▶ Requirement
Leave out the pictures and output the data verbatim.

▶ Extracted information
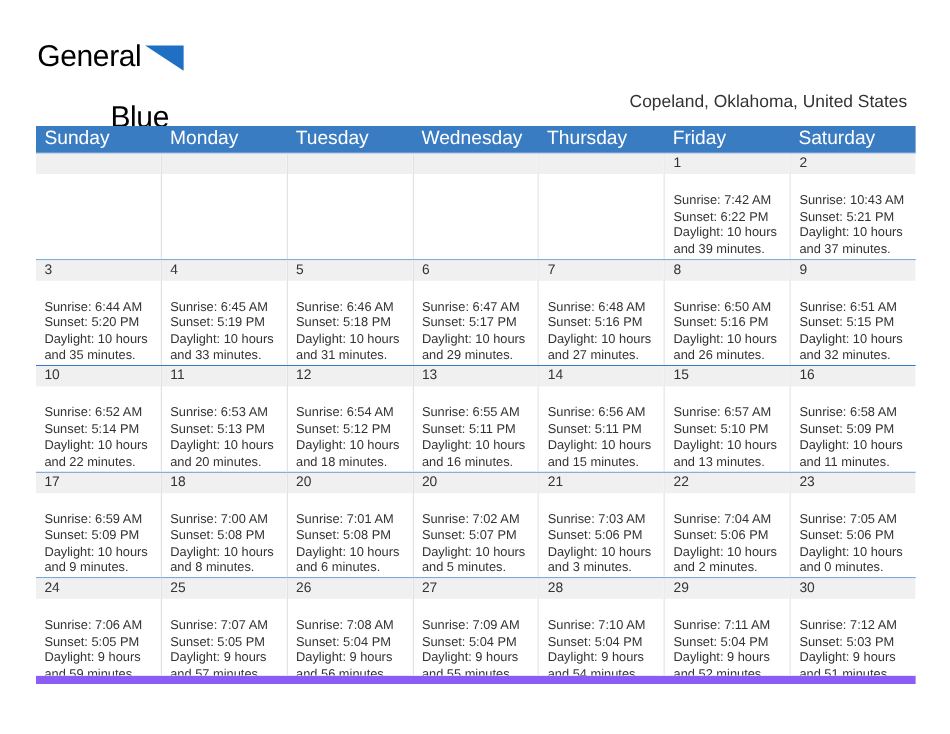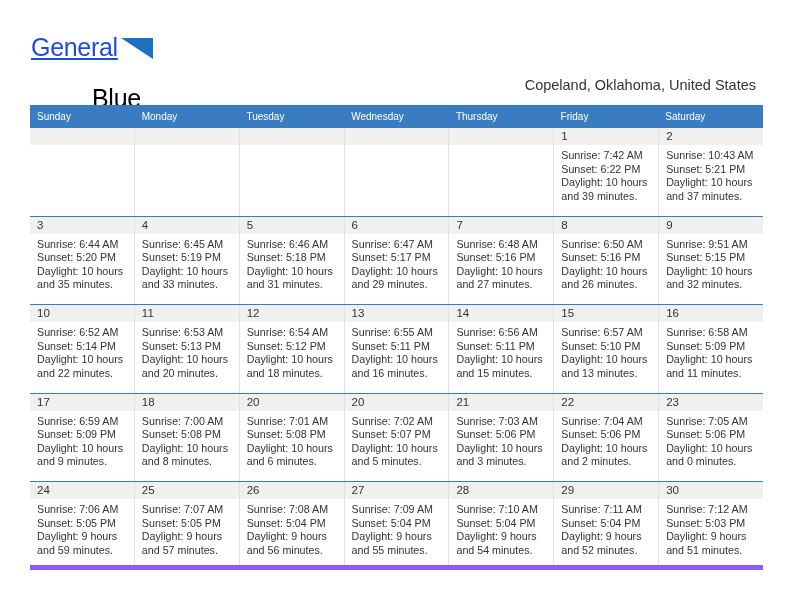"General" .logo-general { color: #1d4ed8 -> #000000; text-decoration: underline -> none }
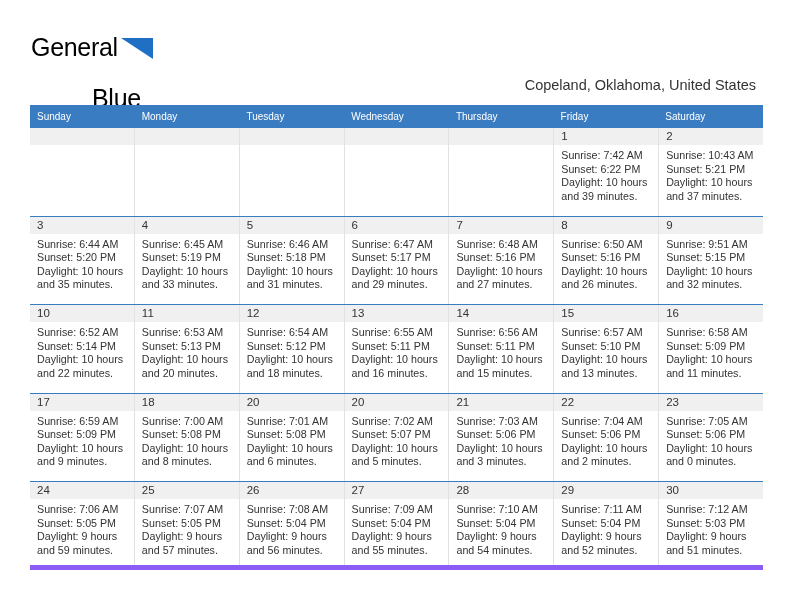"Sunday" .weekday { font-size: 10px -> 16px }
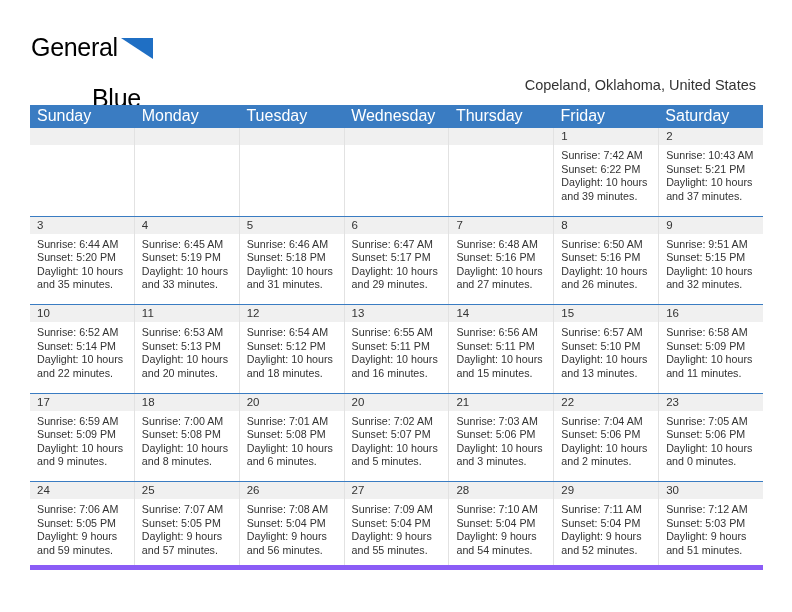"Sunrise: 7:42 AM" .day-info { margin-top: none -> 12px }
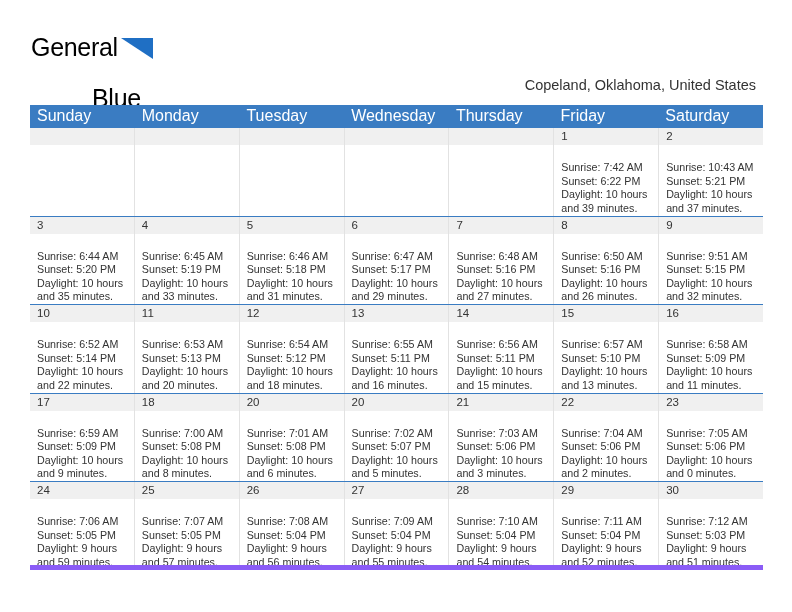"Sunrise: 9:51 AM" div { text: 9:51 -> 6:51 }
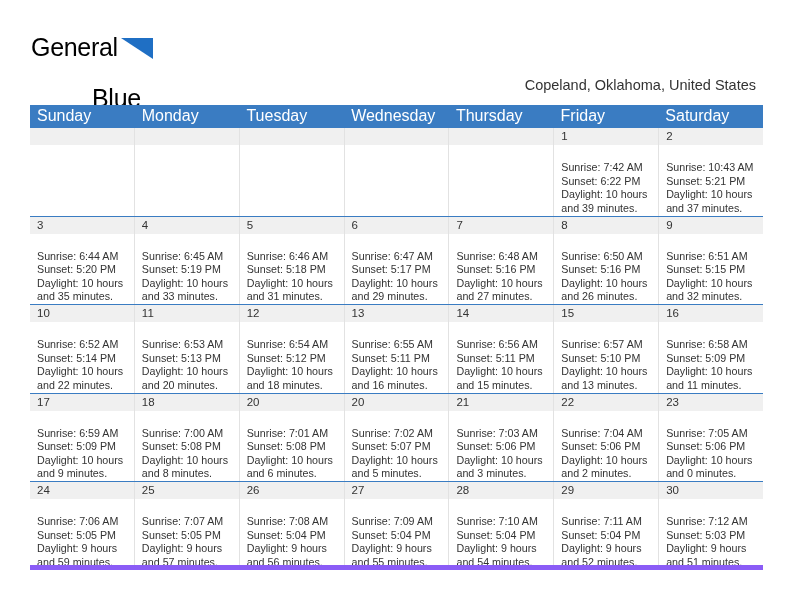"24" .week:last-child { border-bottom: 5px solid #8b5cf6 -> 7px solid #8b5cf6 }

▶ Worked solution
"General" .logo-general { color: #1d4ed8 -> #000000; text-decoration: underline -> none }
"Sunday" .weekday { font-size: 10px -> 16px }
"Sunrise: 7:42 AM" .day-info { margin-top: none -> 12px }
"Sunrise: 9:51 AM" div { text: 9:51 -> 6:51 }
"24" .week:last-child { border-bottom: 5px solid #8b5cf6 -> 7px solid #8b5cf6 }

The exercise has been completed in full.